• [WHAT TO WORK ON]: In the entries that follow, find the line containing "shipping: 51.95 -> 14.75"; from there, copy every line exactly through the line containing "total: 22805.17 -> 23461.96".

• [STORED DATA]:
● ● ● ●
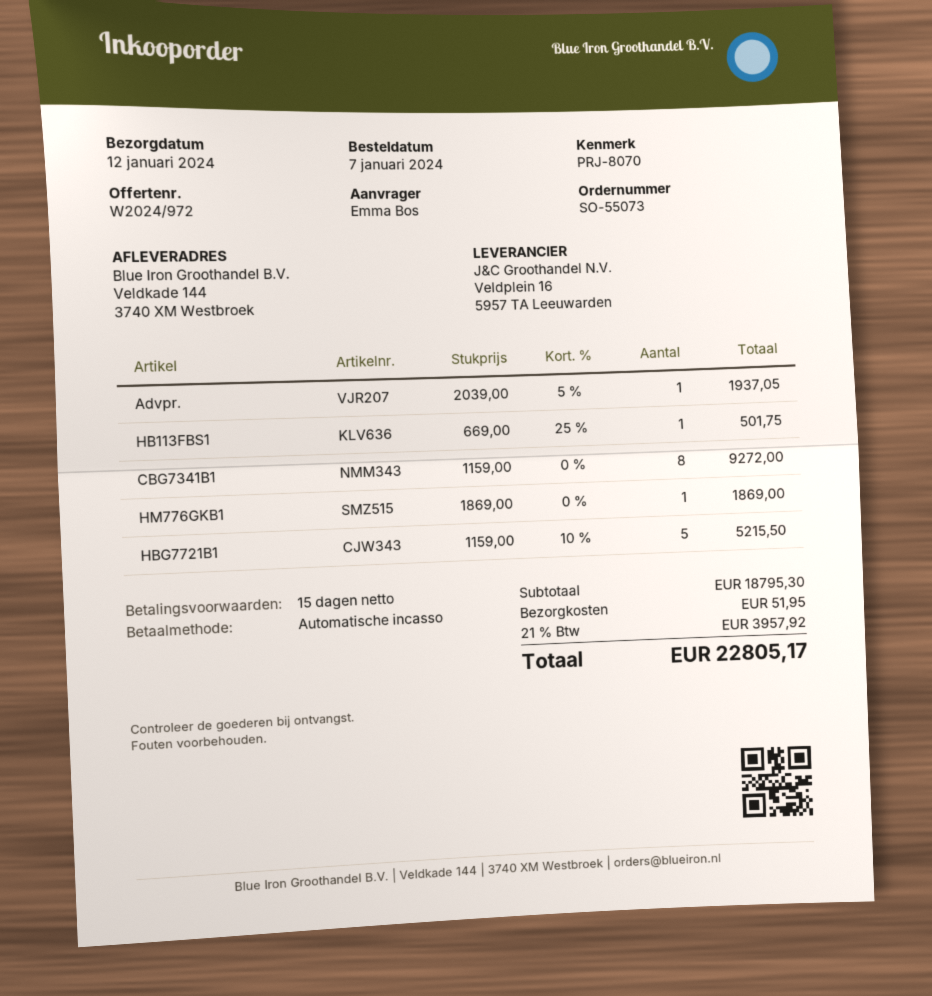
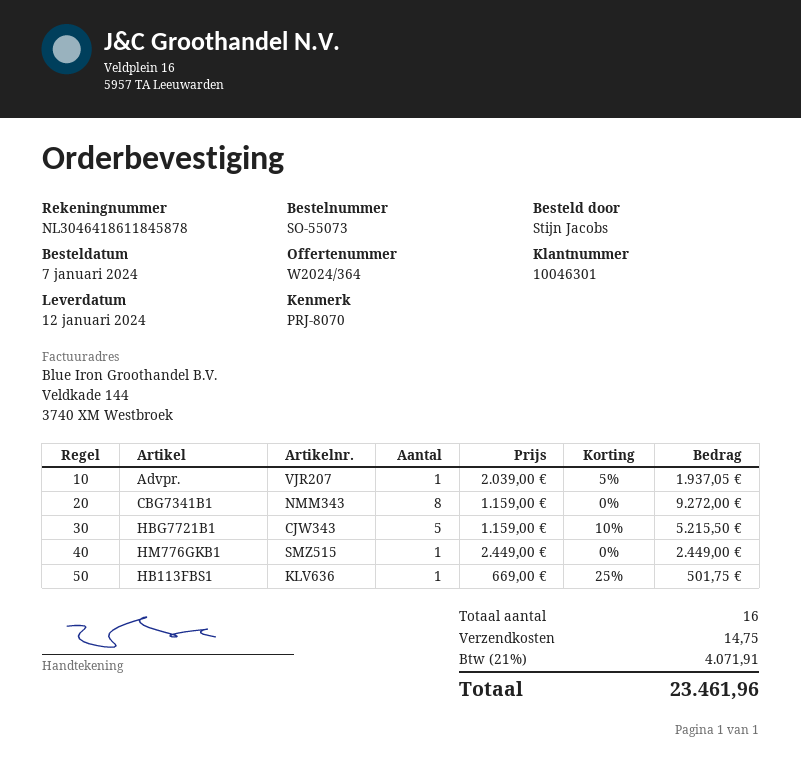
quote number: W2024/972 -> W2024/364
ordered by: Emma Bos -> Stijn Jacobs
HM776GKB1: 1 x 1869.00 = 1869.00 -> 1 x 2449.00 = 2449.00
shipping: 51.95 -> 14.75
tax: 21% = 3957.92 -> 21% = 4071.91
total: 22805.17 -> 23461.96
● ● ● ●
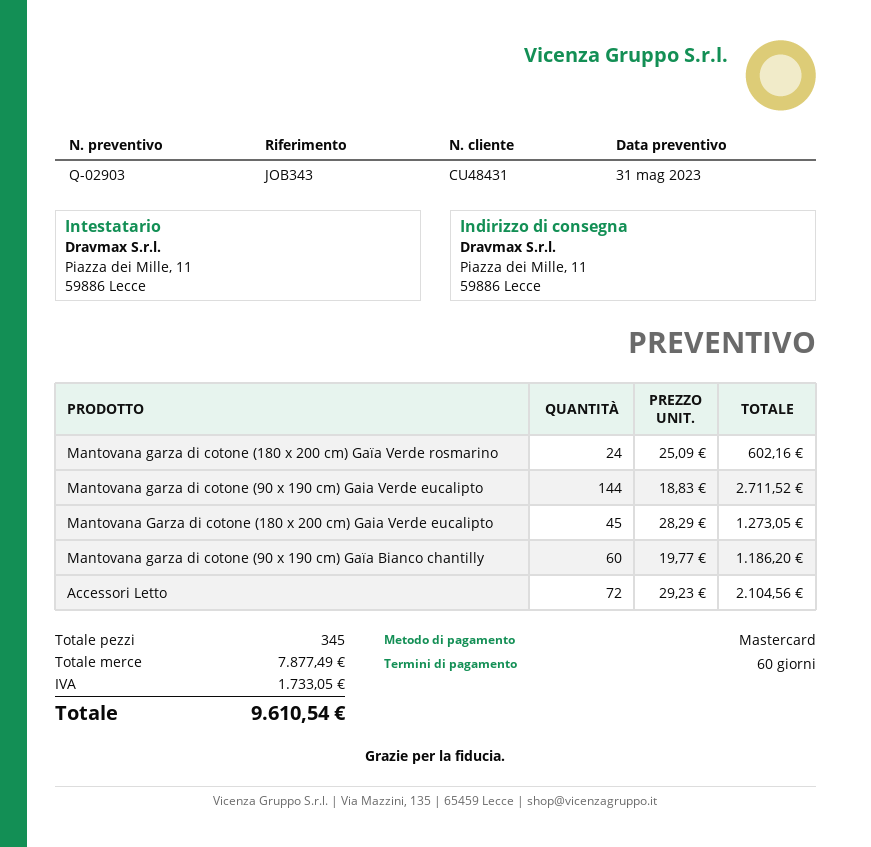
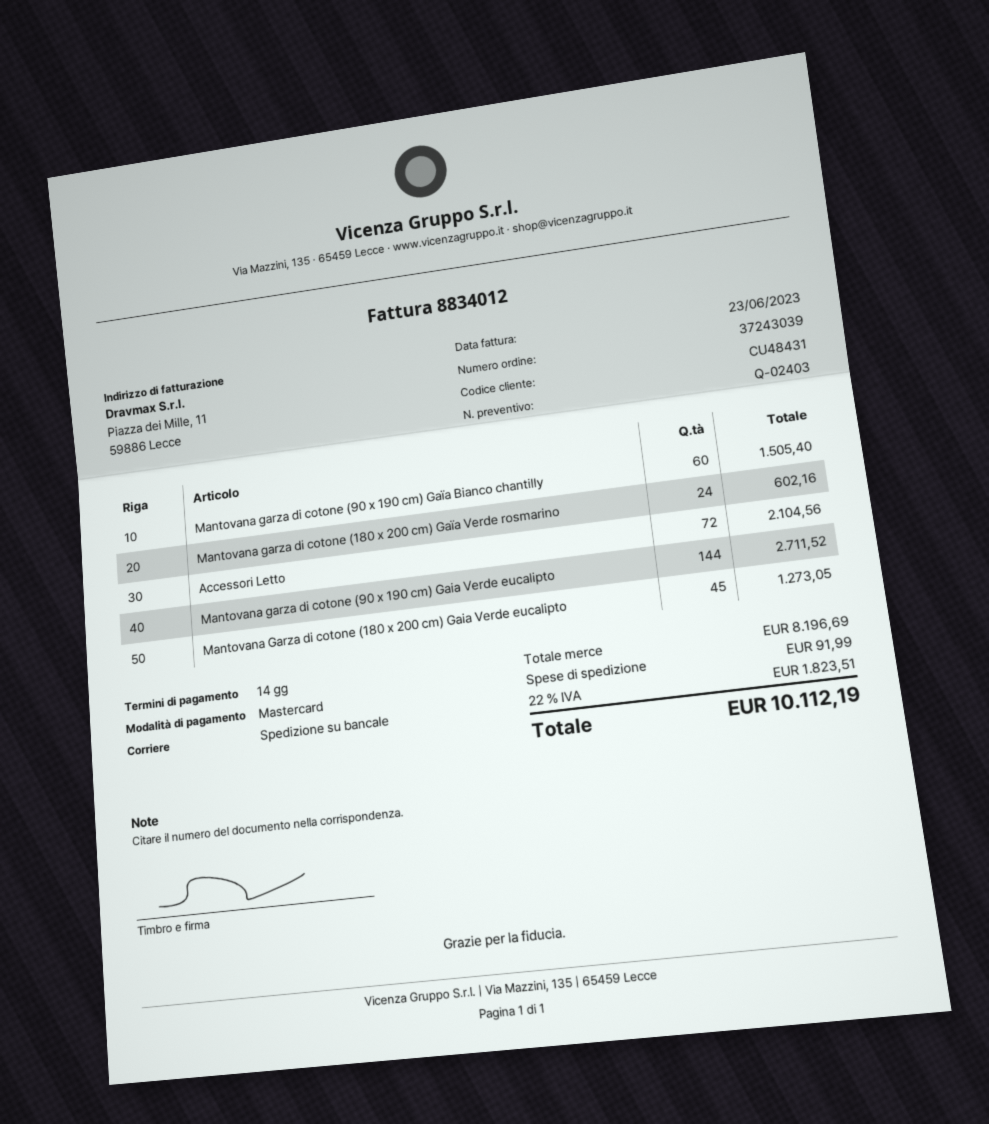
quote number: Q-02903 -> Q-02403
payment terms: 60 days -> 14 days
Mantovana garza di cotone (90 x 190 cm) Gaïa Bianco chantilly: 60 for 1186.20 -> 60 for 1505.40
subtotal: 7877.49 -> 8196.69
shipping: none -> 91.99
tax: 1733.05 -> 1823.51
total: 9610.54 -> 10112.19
● ● ● ●
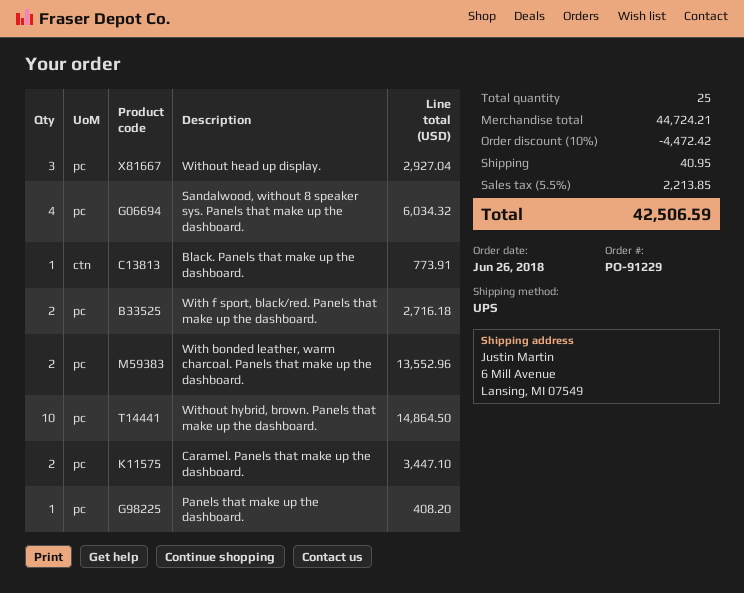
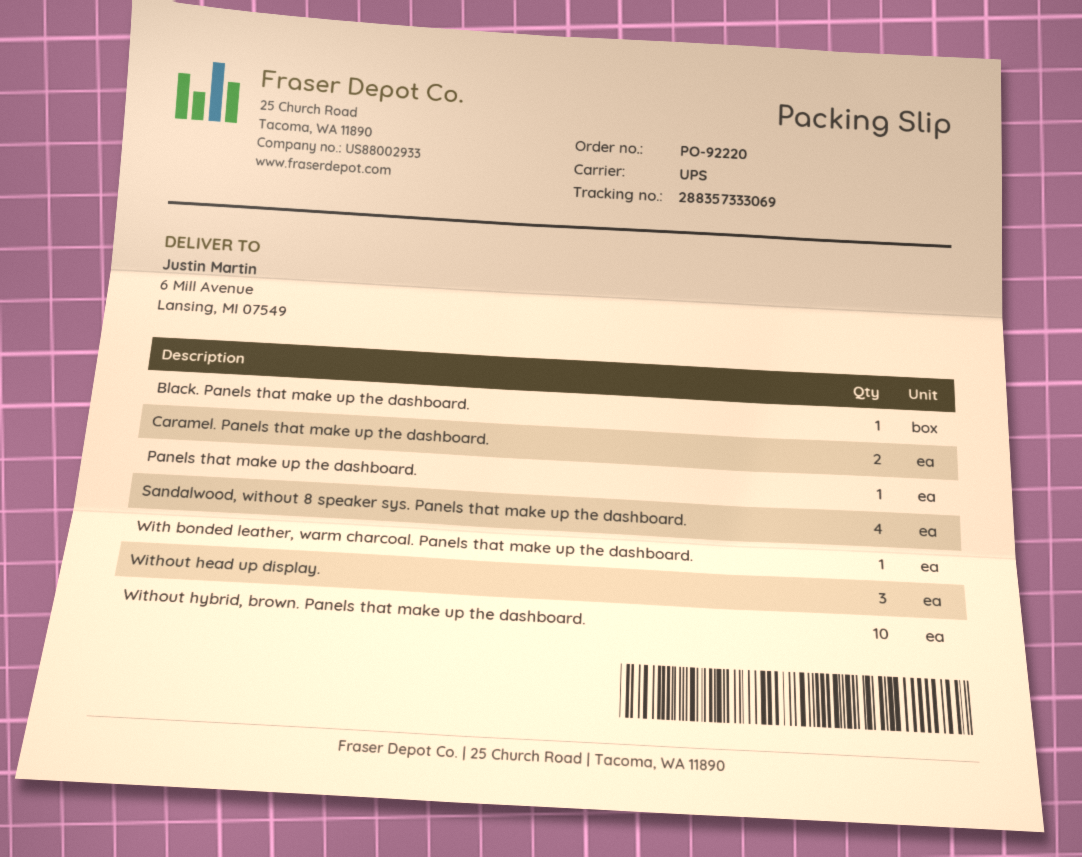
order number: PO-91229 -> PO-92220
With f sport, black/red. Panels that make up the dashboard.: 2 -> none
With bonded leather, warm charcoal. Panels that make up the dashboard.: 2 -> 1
● ● ● ●
• [RESPONSE]:
shipping: 51.95 -> 14.75
tax: 21% = 3957.92 -> 21% = 4071.91
total: 22805.17 -> 23461.96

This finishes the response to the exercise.